I have given up buying ammunition.


----------



## grouper throat (Mar 12, 2013)

pride, greed. I still struggle.


----------



## Ronnie T (Mar 12, 2013)

GunnSmokeer said:


> I have given up buying ammunition.



Hehe.
I've given up in wanting to send one downrange everytime someone crosses me the wrong way.


----------



## mtnwoman (Mar 12, 2013)

Ronnie T said:


> Hehe.
> I've given up in wanting to send one downrange everytime someone crosses me the wrong way.



Whew! I'm glad to hear that MrT...


----------



## StriperAddict (Mar 13, 2013)

mtnwoman said:


> Whew! I'm glad to hear that MrT...


 
Same... I'll bet he's got maaad shootin' skills !


----------



## Ronnie T (Mar 13, 2013)

StriperAddict said:


> Same... I'll bet he's got maaad shootin' skills !



Don't remember the last time I fired one.
Been a long long time.


----------



## StriperAddict (Mar 13, 2013)

Ronnie T said:


> Don't remember the last time I fired one.
> Been a long long time.


 
It's like ridin a bicycle!  My wife hasn't shot in years and when we went to a range a couple of months ago it all came back to both of us.  
Back in '93, she took down 4 out of 6 clays the very 1st time she held a shotgun.  A funny line she often quips...  if you're movin, you're in trouble! 

Sorry for some off topic...  !! No No:


----------



## respro (Apr 1, 2013)

Fowl language,  looking at inappropriate materials, friends, girl friends,  alcohol,  pride, arrogance, etc, etc, etc. Not nearly enough.


----------



## Ronnie T (Apr 1, 2013)

respro said:


> Fowl language,  looking at inappropriate materials, friends, girl friends,  alcohol,  pride, arrogance, etc, etc, etc. Not nearly enough.


----------



## piratebob64 (May 30, 2013)

my last wife!


----------



## SemperFiDawg (Jun 4, 2013)

The hardest thing I have battled with giving up, and there has been a lot, is my time.  It seems between my job, large family, Church, there is just not enough time to do the things I truly enjoy like hunting and fishing, and because I am so busy, if I dedicate more time to God, it's those two areas where that time must be cut from.  I realize its selfish,and I wrestle with it a lot.  I have to remind myself that I have never given anything up for God that he hasn't rewarded me greatly, but sometimes that's hard to remember when everybody is catching fish and I have prior obligations to the Church.


----------



## Ronnie T (Jun 4, 2013)

SemperFiDawg said:


> The hardest thing I have battled with giving up, and there has been a lot, is my time.  It seems between my job, large family, Church, there is just not enough time to do the things I truly enjoy like hunting and fishing, and because I am so busy, if I dedicate more time to God, it's those two areas where that time must be cut from.  I realize its selfish,and I wrestle with it a lot.  I have to remind myself that I have never given anything up for God that he hasn't rewarded me greatly, but sometimes that's hard to remember when everybody is catching fish and I have prior obligations to the Church.




Time.  America's enemy.
Our most prized possession?  Personal time.
It's a problem we all must admit to.
.


----------



## Israel (Jun 7, 2013)

I really haven't given up anything.
If anything, I've had dung replaced with gold...it's been all the gaining...but I've learned this best by mistakenly thinking I was losing something.

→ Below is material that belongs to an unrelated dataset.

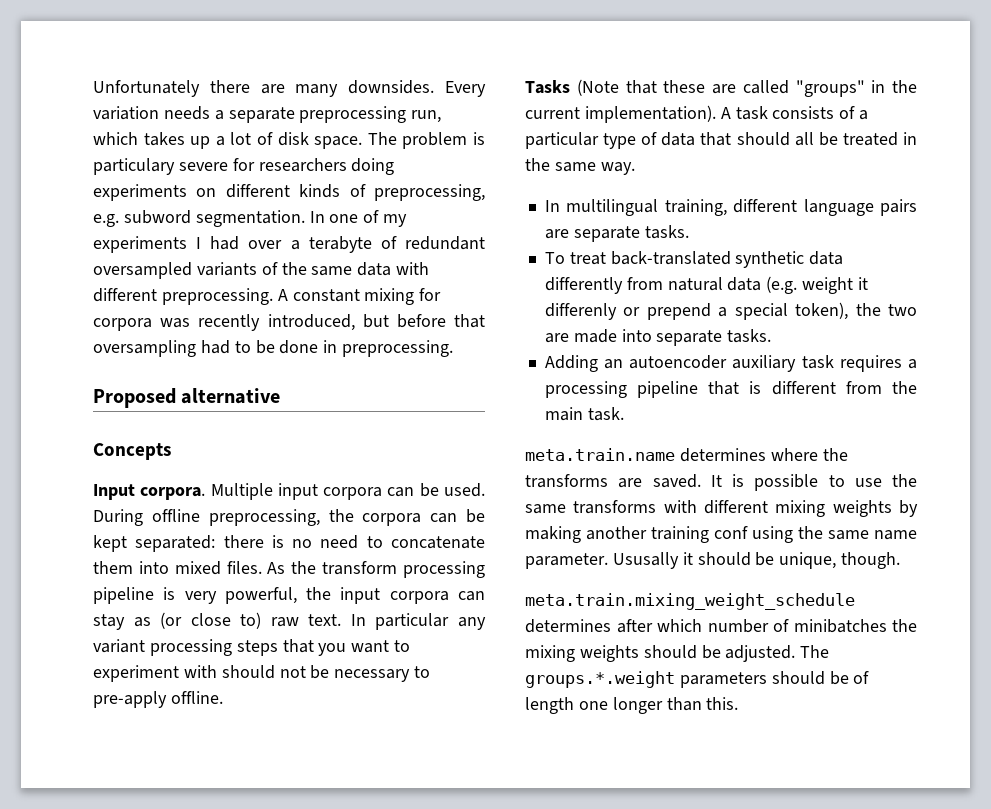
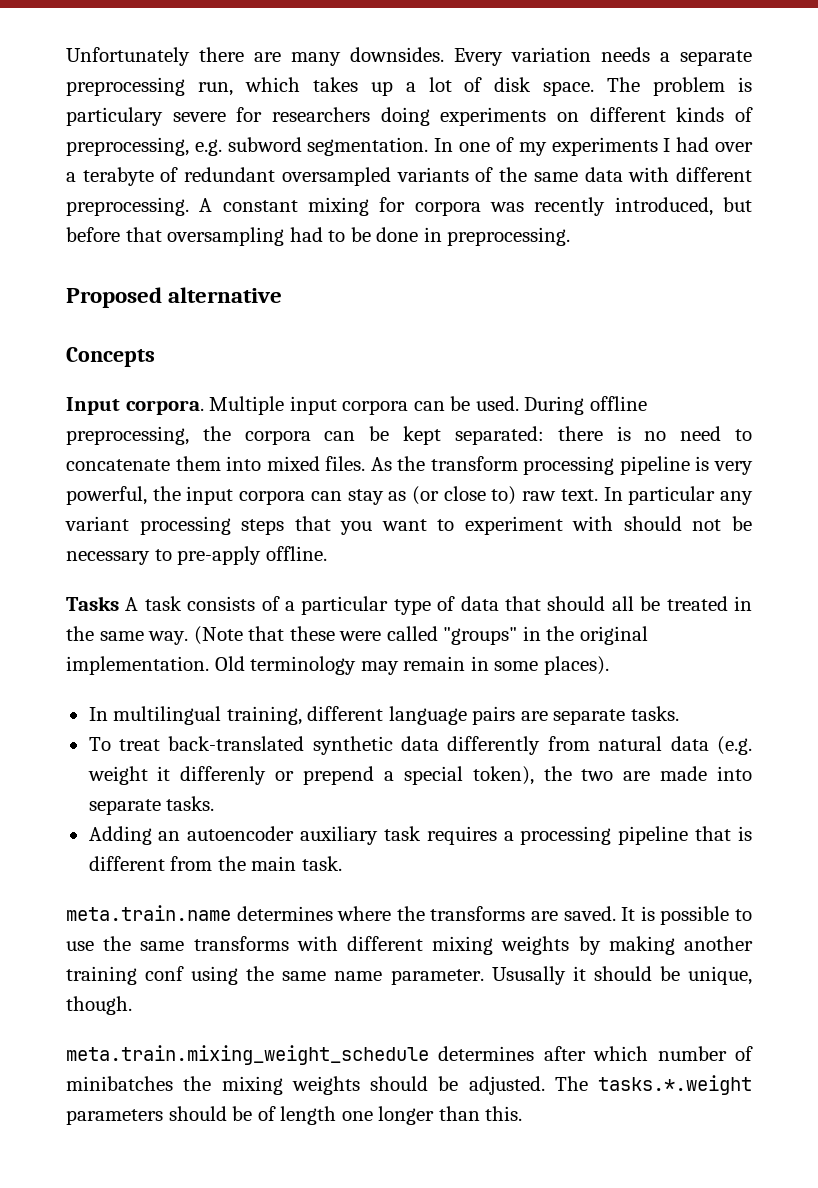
[576,79,917,97] [525,105,716,123] (Note that these are called "groups" in the current implementation). -> (119, 603) none
(635, 168) none -> [193,626,648,645] [66,656,609,675] (Note that these were called "groups" in the original implementation. Old terminology may remain in some places).
[525,671,675,688] groups.*.weight -> [598,1075,752,1095] tasks.*.weight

And then, being helped...to see.


----------



## Ronnie T (Jun 7, 2013)

I've been waiting for this one from you Israel.  

But surely Christ has impacted your life.
Much of the Bible is focused on those things.
Paul spoken often of the things gone from his life, even as he admitted his need of God's grace.


----------



## Artfuldodger (Jun 7, 2013)

I've recently given up the belief that as a Christian I can go to He!!.


----------



## Israel (Jun 8, 2013)

Ronnie T said:


> I've been waiting for this one from you Israel.
> 
> But surely Christ has impacted your life.
> Much of the Bible is focused on those things.
> Paul spoken often of the things gone from his life, even as he admitted his need of God's grace.

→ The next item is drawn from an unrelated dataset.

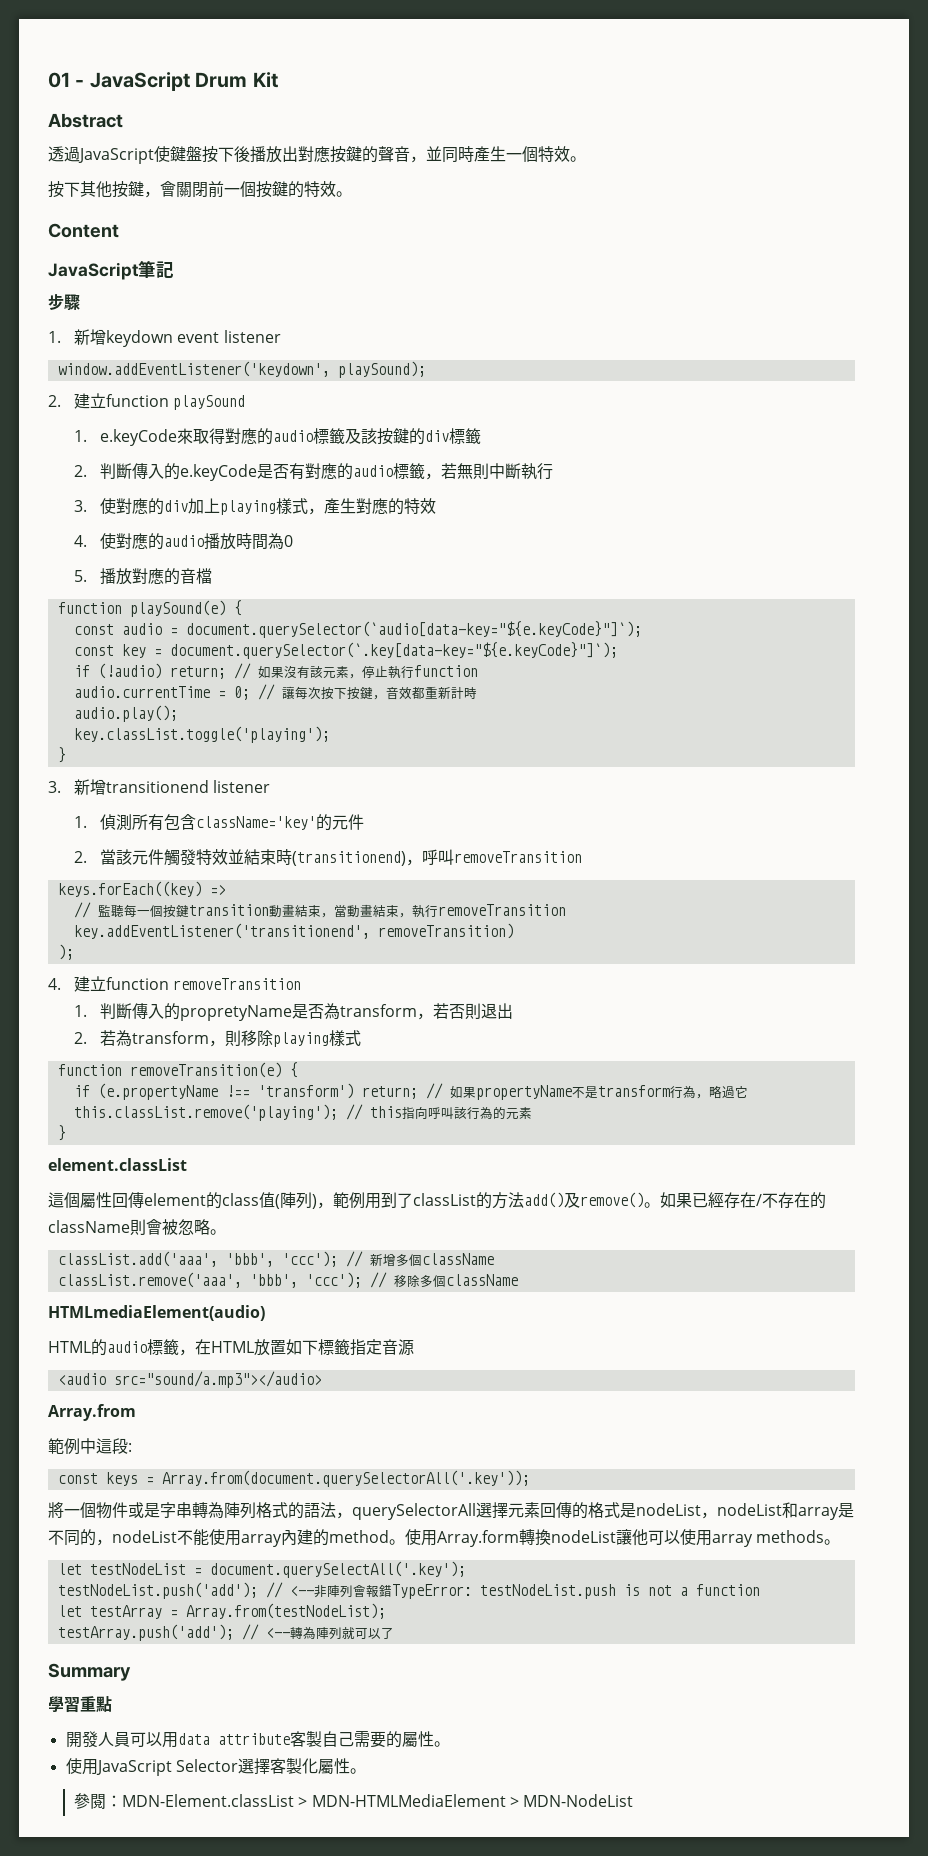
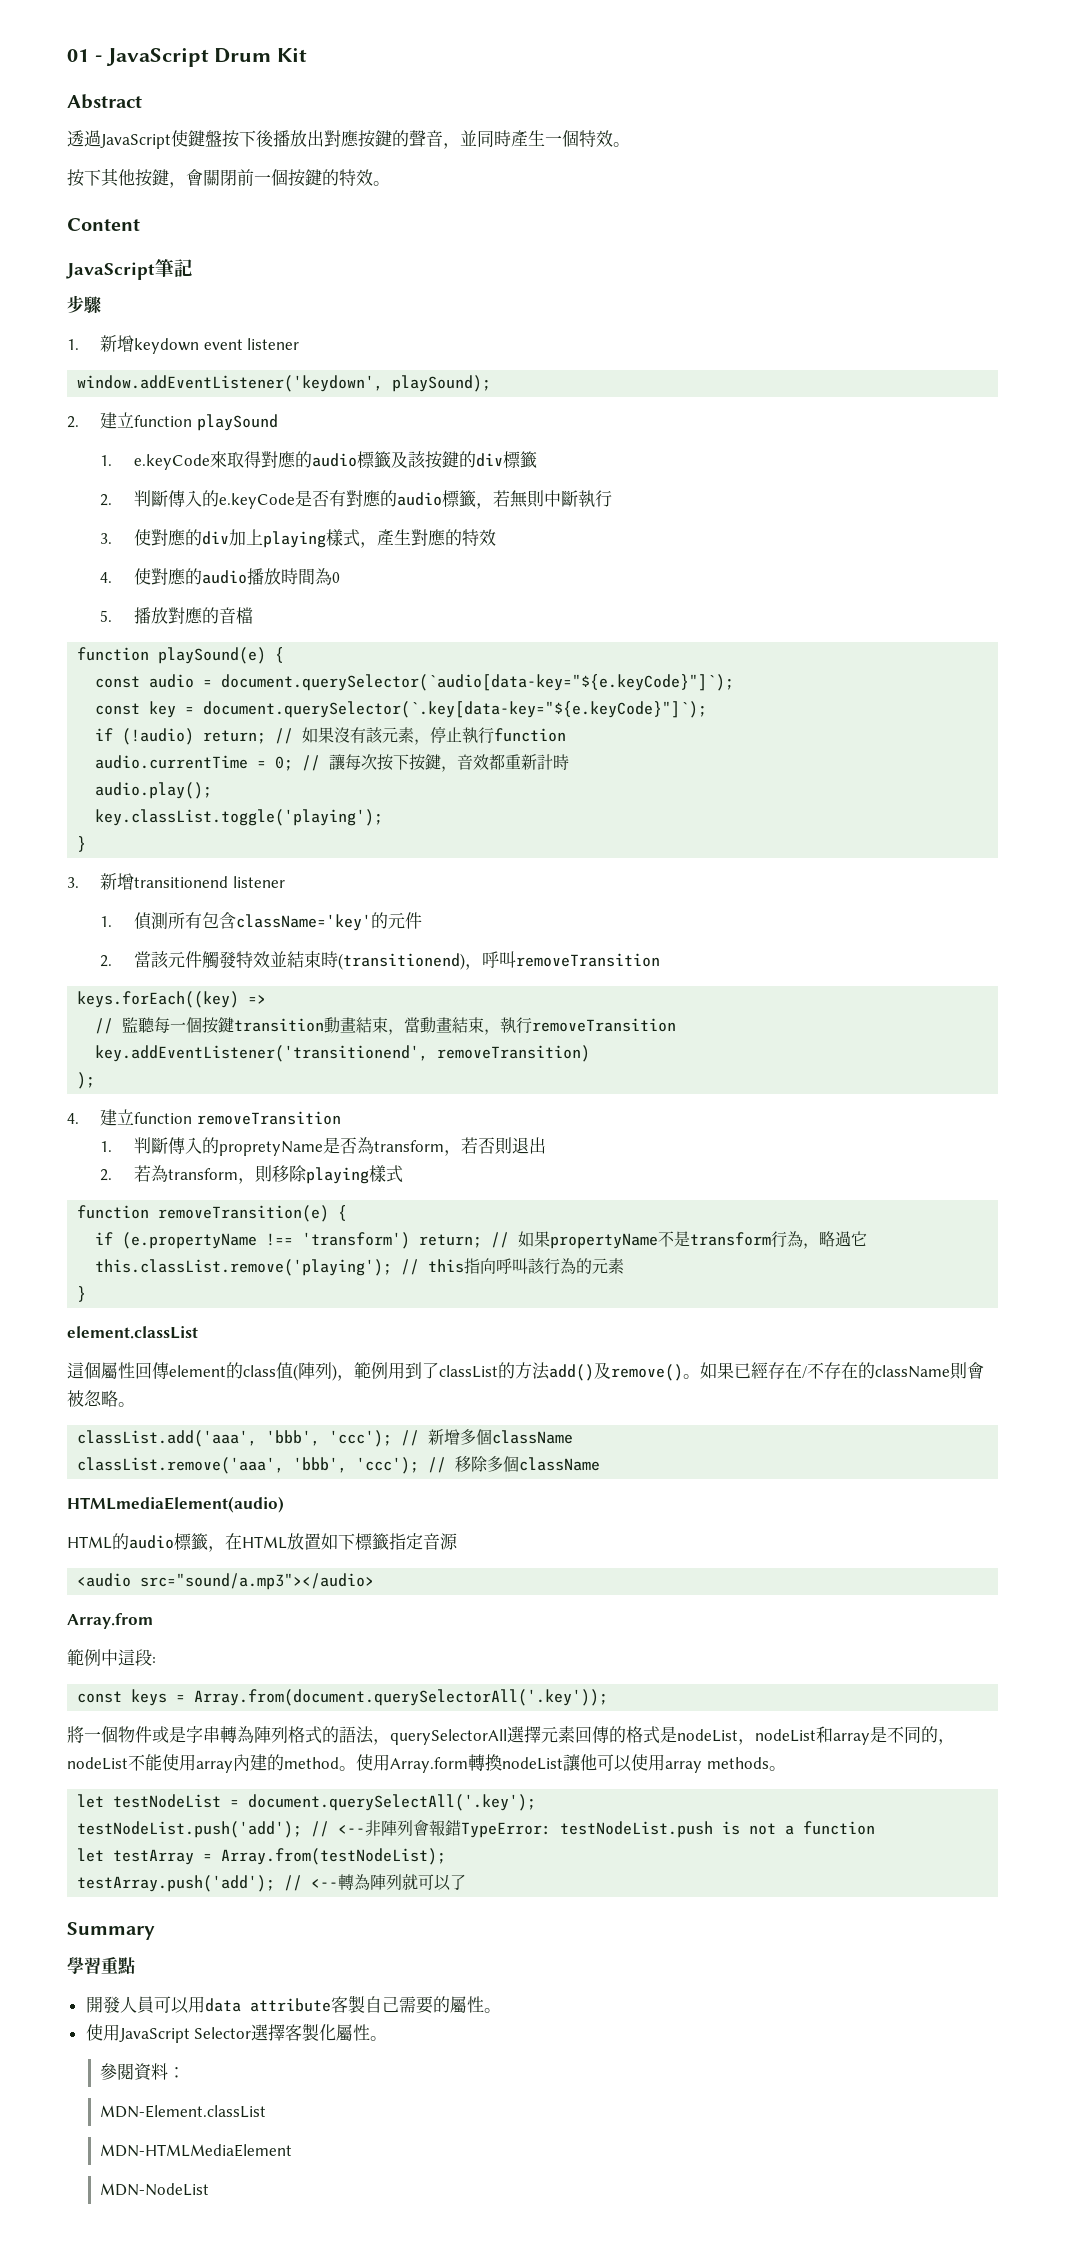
[105,1795,122,1807] ： -> [134,2063,186,2081] 資料： //
[298,1797,308,1807] > -> (267, 2111) //
[509,1797,519,1807] > -> (293, 2150) //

It's funny that you put it that way brother. At least to this extent...when my mind plays certain tapes of things I have said, done, been toward others (out of hardness of heart toward the Lord) there are things that cause my soul to shrivel and my heart to feel as though it has ben dipped in acid. The terrible thing to consider is how someone could be so dark in their understanding of themselves...when these things "come up"...and to know...that someone is me.

Of all men, I know of no one that NEEDS to believe in the Lord's salvation...as that man. Were I to be left with nothing but to behold those dreadful deeds, hateful and hurtful words and ways...and be complelled to spend eternity with no one but him...I begin to maybe barely touch what weeping and gnashing of teeth means.

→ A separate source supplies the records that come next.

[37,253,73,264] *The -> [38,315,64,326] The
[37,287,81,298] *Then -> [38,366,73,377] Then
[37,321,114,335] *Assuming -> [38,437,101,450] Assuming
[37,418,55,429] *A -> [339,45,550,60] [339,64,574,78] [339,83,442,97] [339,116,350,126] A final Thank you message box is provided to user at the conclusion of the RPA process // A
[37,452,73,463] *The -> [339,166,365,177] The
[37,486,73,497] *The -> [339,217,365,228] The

The thing I only see is this...if that were true of that man...then...what is the only thing that may keep it from being true now? O, how I need Jesus. 

O, thanks be to God that one far more reliable than me has told me he killed that man...in himself. If Christ be not raised, I am...of all men...most horrid and miserable.

But now...

So you ask how the Lord has impacted me. He allowed me to see what I was horribly unaware of...and cannot say with any confidence I now see all. But seeing that, and seeing a heart so hard and gangrenous...he basically said..."OK, since you are being truthful about who you are...let me show you who I am."

And seeing him, truly, has been all the gaining. And is, I am convinced...salvation for that man.

When we come across a car wreck...why do we look?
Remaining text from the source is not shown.